== Source data ==
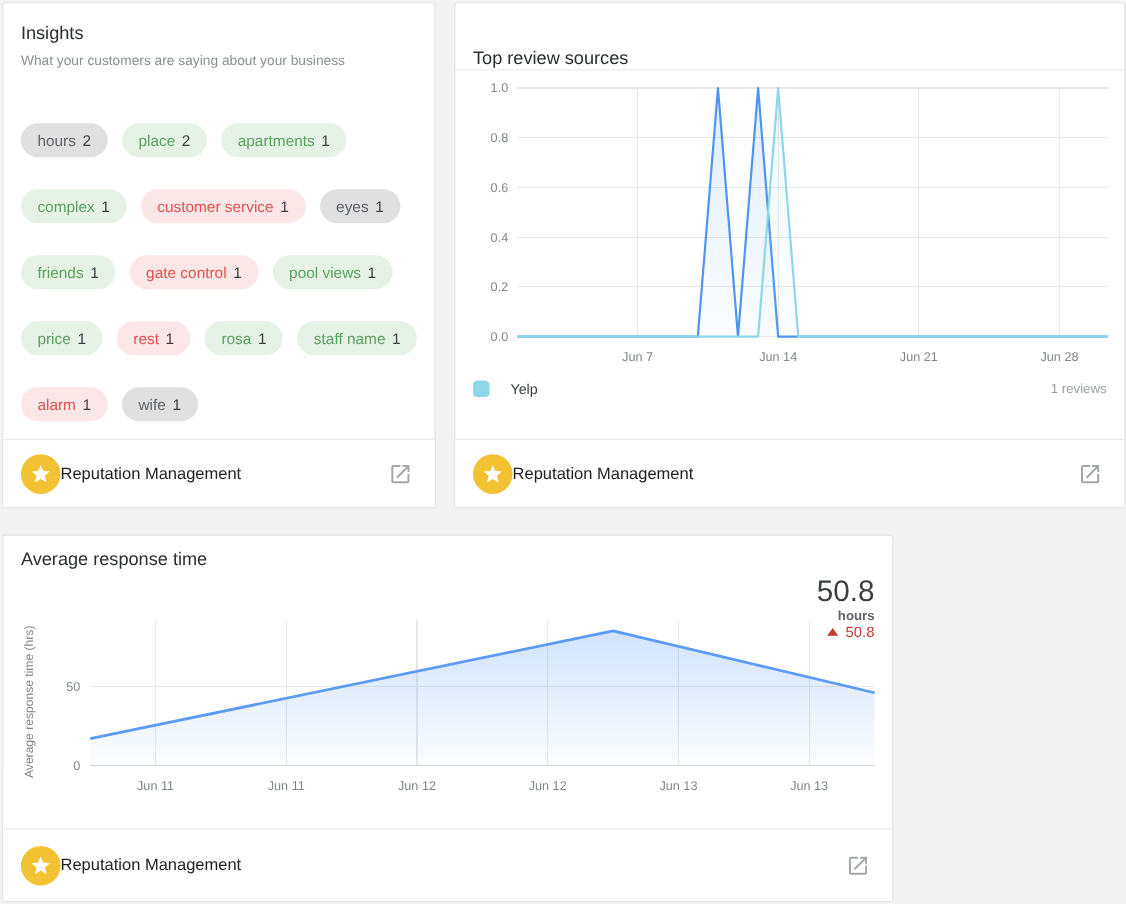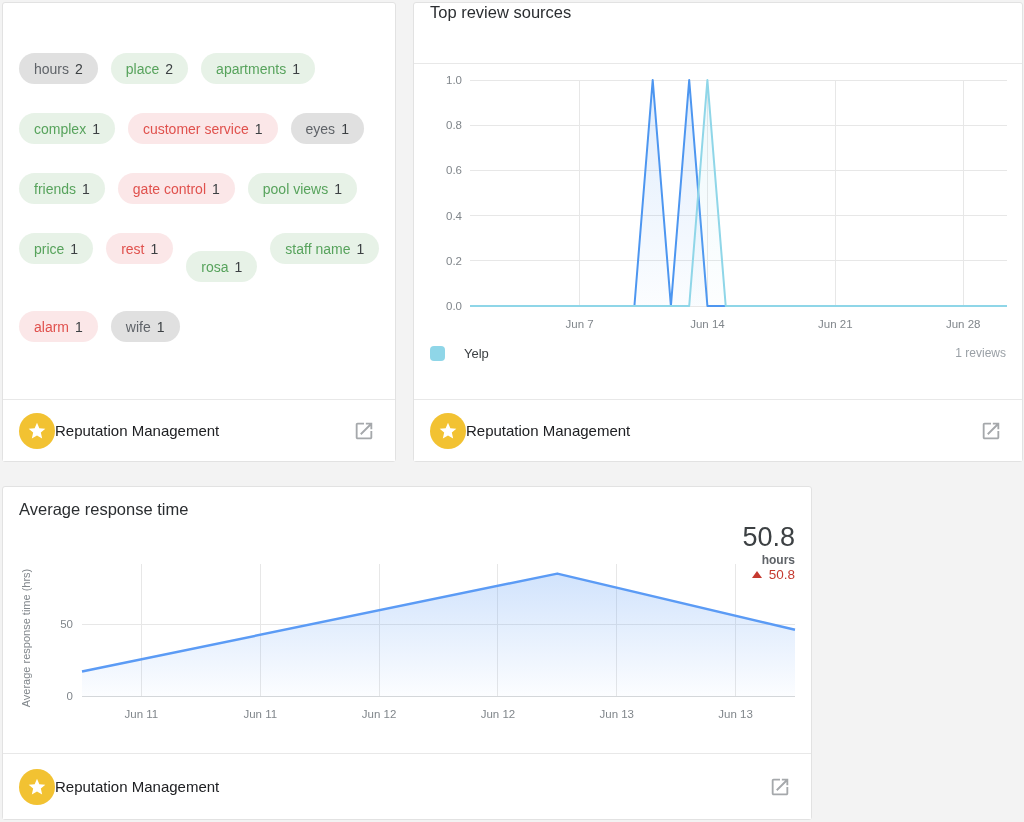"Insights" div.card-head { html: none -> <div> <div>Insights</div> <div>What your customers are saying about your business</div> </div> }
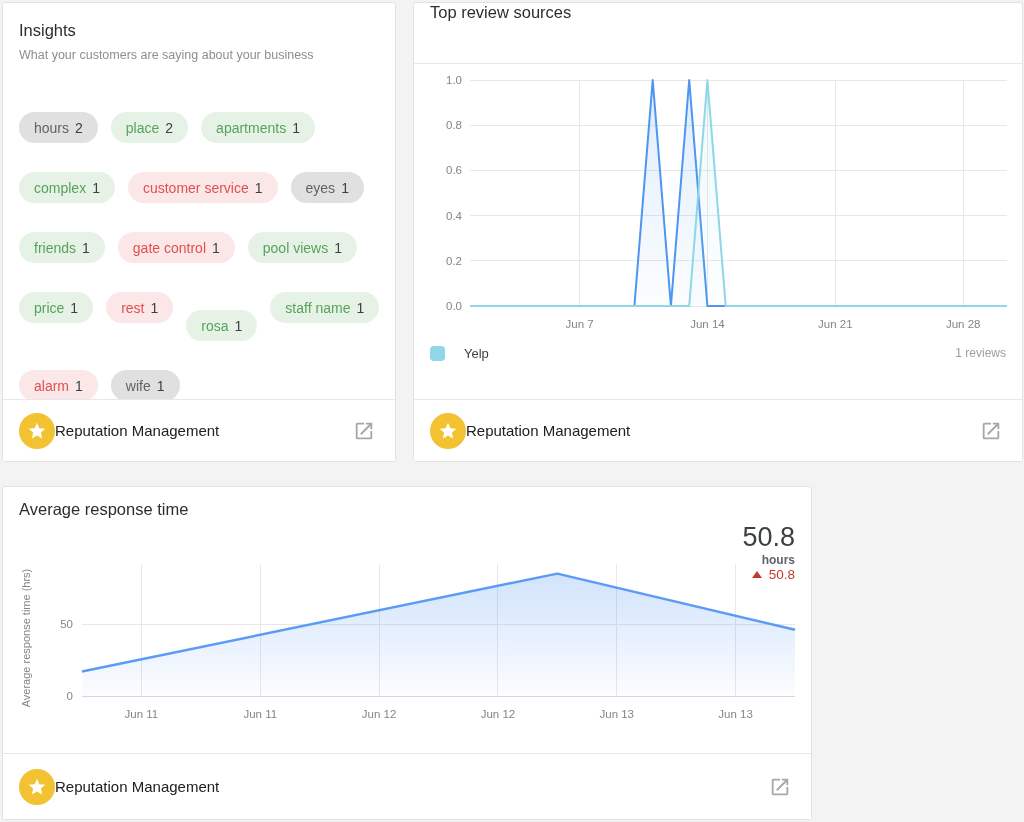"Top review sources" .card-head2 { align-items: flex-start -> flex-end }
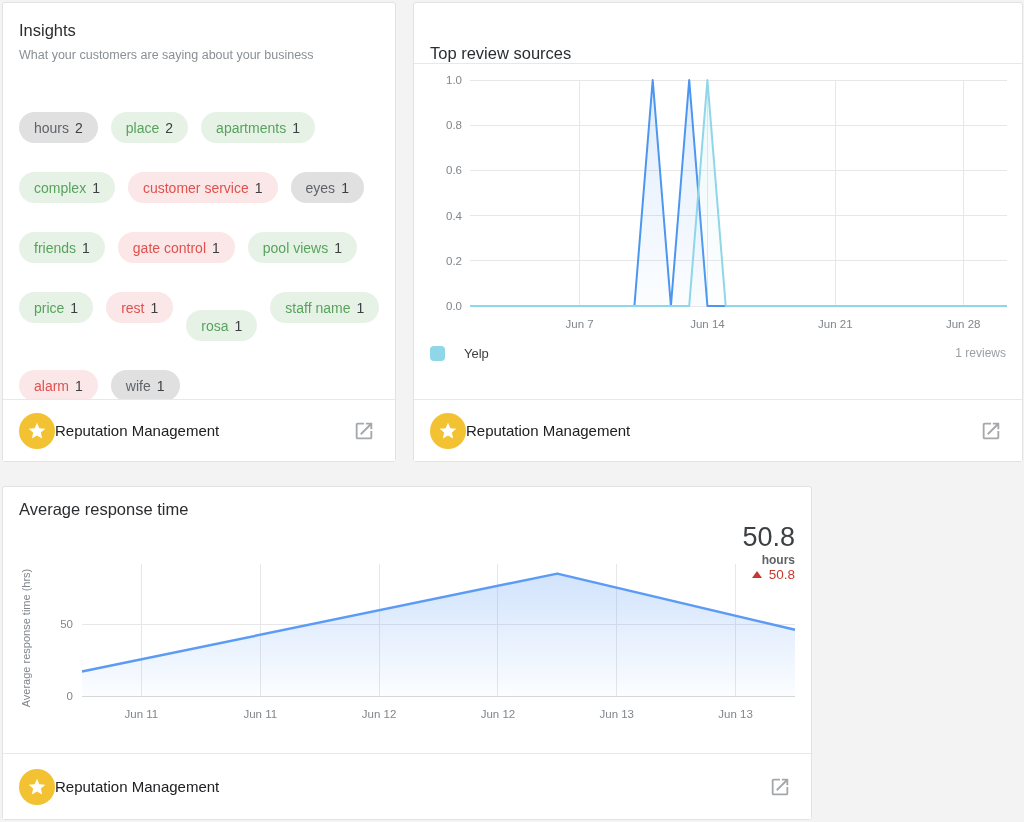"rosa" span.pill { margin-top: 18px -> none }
===
== Source data ==
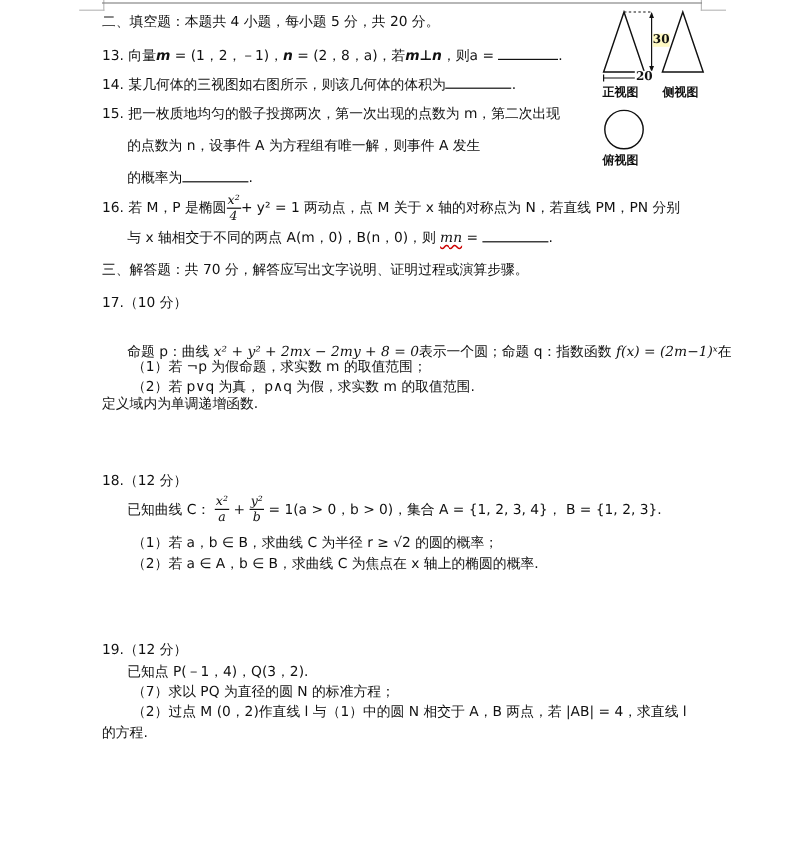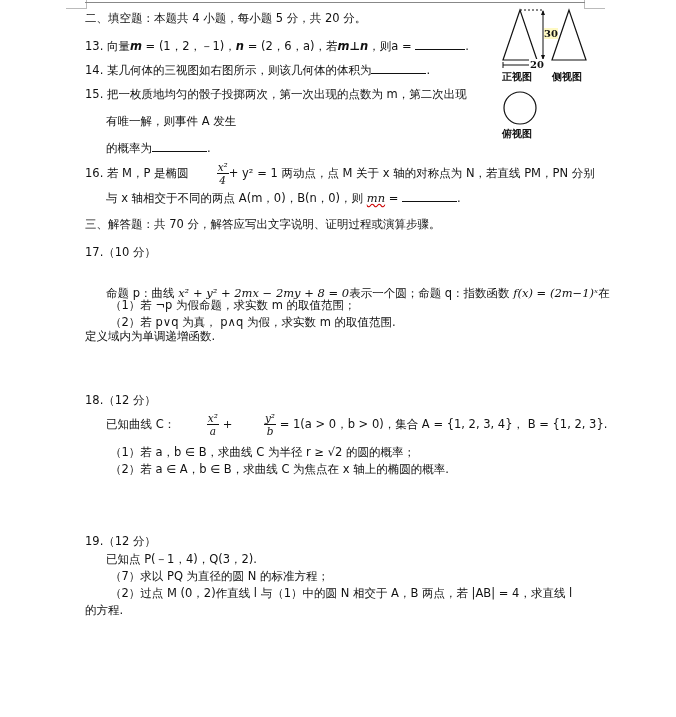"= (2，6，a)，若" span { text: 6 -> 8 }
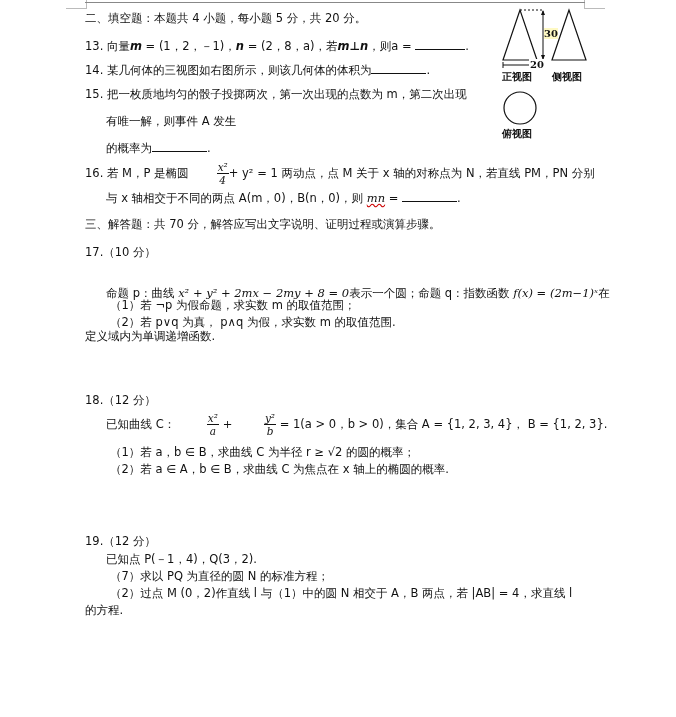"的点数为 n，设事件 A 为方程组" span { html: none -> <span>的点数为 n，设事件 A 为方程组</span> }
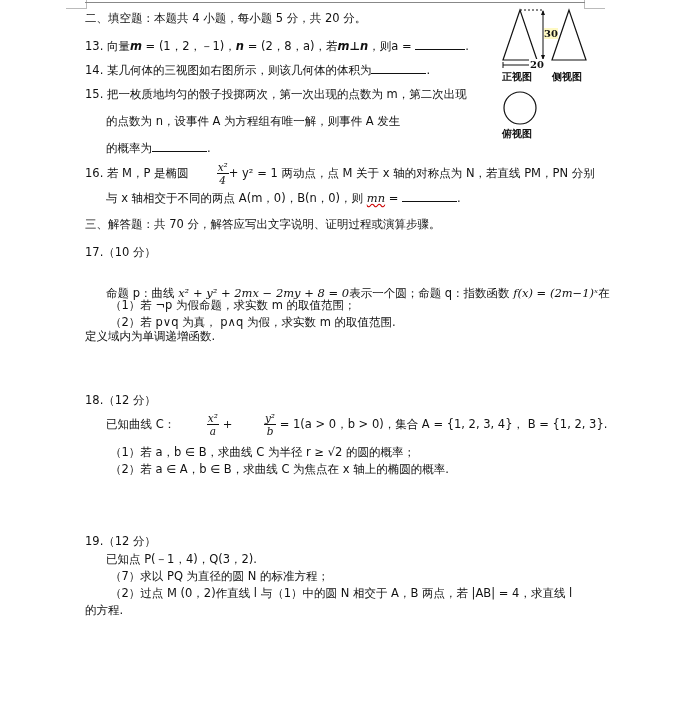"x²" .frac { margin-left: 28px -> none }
===
* Exercise objective *
Only one part of the listing is wanted: the lines from the one containing "none -> <div>" through the one containing "margin-top: 18px ->", both included. Please transcribe it exactly, leaving out the pictures.

* Answer to this task *
"Insights" div.card-head { html: none -> <div> <div>Insights</div> <div>What your customers are saying about your business</div> </div> }
"Top review sources" .card-head2 { align-items: flex-start -> flex-end }
"rosa" span.pill { margin-top: 18px -> none }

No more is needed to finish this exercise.